Meu estilo, ninguém se mexe!


O que é mais importante para alguém que trabalha com a escrita: as opiniões externas ou sua própria visão em relação ao seu trabalho?



Essa foi uma pergunta que tive que voltar a responder nos últimos meses, quando recebi uma resposta de uma editora para a qual tinha mandado meu original:


Quando enviei esse email com meu original, o "não" era esperado e não foi exatamente uma surpresa, especialmente pela demora que levaram para responder. E isso não foi a causa do incômodo que senti pelas próximas horas depois da leitura dessa mensagem. 

Na verdade demorei várias horas e conversa com várias pessoas para entender qual era o problema. Então percebi que era a observação sobre o ritmo de de minha história, que era lenta demais. 

Mas, antes de explorar um pouco mais desse assunto, quero explicar como eu enxergava antes meus textos. 

 Escrevi fanfics entre os anos de 2008 e 2013 e, durante esse tempo, nunca realmente me considerei boa. Verdade, não estou exagerando: mesmo com a grande quantidade de textos que eu produzia – muito mais que hoje em dia, garanto – não me considerava uma escritora de qualidade. Às vezes volto minha mente nesse tempo e tentava imaginar quais motivos me fizeram desejar então ser escritora profissional, sem nunca achar a real resposta. Era a paixão pelas palavras, era o prazer de colocá-las em um texto; o processo sempre foi muito prazeroso. 

Na minha época das fanfics raramente relia meus textos e, quando conseguia fazer isso, sempre achava que não eram bons o suficiente.
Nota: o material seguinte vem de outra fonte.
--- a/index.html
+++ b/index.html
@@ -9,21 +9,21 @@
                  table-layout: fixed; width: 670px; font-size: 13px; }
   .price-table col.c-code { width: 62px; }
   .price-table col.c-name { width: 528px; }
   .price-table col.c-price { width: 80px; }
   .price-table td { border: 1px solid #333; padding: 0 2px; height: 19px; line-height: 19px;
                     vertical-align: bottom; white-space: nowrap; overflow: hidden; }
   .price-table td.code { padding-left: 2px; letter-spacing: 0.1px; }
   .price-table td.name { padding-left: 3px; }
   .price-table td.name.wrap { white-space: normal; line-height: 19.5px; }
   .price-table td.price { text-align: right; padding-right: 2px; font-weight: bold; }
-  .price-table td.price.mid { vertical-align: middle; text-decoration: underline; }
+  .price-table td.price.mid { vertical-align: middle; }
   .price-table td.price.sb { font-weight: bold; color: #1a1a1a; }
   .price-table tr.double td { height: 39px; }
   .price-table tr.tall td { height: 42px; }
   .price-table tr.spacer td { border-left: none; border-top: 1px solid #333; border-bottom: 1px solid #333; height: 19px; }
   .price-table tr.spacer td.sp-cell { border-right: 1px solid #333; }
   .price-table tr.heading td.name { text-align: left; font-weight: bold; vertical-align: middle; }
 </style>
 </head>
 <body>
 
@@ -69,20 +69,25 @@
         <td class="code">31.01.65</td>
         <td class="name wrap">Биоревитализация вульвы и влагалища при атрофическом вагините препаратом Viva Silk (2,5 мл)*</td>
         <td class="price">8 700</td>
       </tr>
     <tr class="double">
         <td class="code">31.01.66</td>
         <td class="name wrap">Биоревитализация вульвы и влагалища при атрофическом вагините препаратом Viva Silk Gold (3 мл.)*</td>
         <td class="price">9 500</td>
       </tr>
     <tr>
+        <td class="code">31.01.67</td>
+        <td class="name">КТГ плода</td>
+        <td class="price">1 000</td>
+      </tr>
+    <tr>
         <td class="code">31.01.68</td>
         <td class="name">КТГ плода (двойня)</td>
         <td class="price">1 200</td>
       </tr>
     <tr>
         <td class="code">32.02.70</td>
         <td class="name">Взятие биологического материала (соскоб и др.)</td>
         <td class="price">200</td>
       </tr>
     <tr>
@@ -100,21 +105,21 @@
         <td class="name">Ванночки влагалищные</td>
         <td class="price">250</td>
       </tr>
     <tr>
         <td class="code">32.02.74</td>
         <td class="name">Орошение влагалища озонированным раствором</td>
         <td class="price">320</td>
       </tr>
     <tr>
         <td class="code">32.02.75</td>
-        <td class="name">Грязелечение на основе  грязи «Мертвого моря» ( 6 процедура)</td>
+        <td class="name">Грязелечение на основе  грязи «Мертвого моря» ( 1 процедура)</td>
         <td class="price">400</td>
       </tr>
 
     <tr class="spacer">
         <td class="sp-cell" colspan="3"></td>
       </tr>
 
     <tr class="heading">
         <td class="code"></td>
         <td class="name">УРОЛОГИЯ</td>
Quando terminava de escrever, tratava de publicar logo, antes que batesse o arrependimento e acabasse por engavetar o bendito de uma vez. Vários deles jamais ganharam a luz do dia, sendo apagados do meu HD. 

Em 2013, quando resolvi tomar o passo fundamental para a profissionalização, percebi que isso seria um empecilho. Como eu poderia escrever, reescrever, editar, revisar, se não conseguia reler o que escrevia? Mais importante do que isso: como eu conseguiria falar sobre minhas histórias se eu mesma não as amava? Era, no limite, contraditório. Não fazia sentido e não me faria ir para nenhum lugar. 
Aos poucos aprendi que podia tentar ler as palavras que escrevia. Foi estranho no começo e eu continuava a rejeitar alguns dos textos. Mas insisti no processo e vi que, ok, eu não era afinal tão ruim assim. Então depois entendi que, certo, isso que escrevi me agradou bastante. E agora olho para meus trabalhos com orgulho, amando e apreciando cada um deles. 

Na verdade é que minha maior descoberta nesses três anos de profissionalismo é que eu precisava amar meu texto mais que todas as outras pessoas. Essa é a parte mais importante, muito mais que oficinas de escrita ou entendimentos gramaticais. O encontro com o nosso eu e, mais do que isso, o poder de apreciar o que possuímos dentro de nós. O olhar no espelho e gostar do que se vê ali. 

Então, quando olhei para esse email, percebi como o processo de aceitação dos meus textos tinha sido fundamental. Consegui absorver o impacto do que tinha lido e entendido que, não é porque o mercado não gosta do meu estilo, que eu também não vá gostar. Pelo contrário, ser diferente é o que faz com que eu me apaixone a cada dia mais pela minha escrita.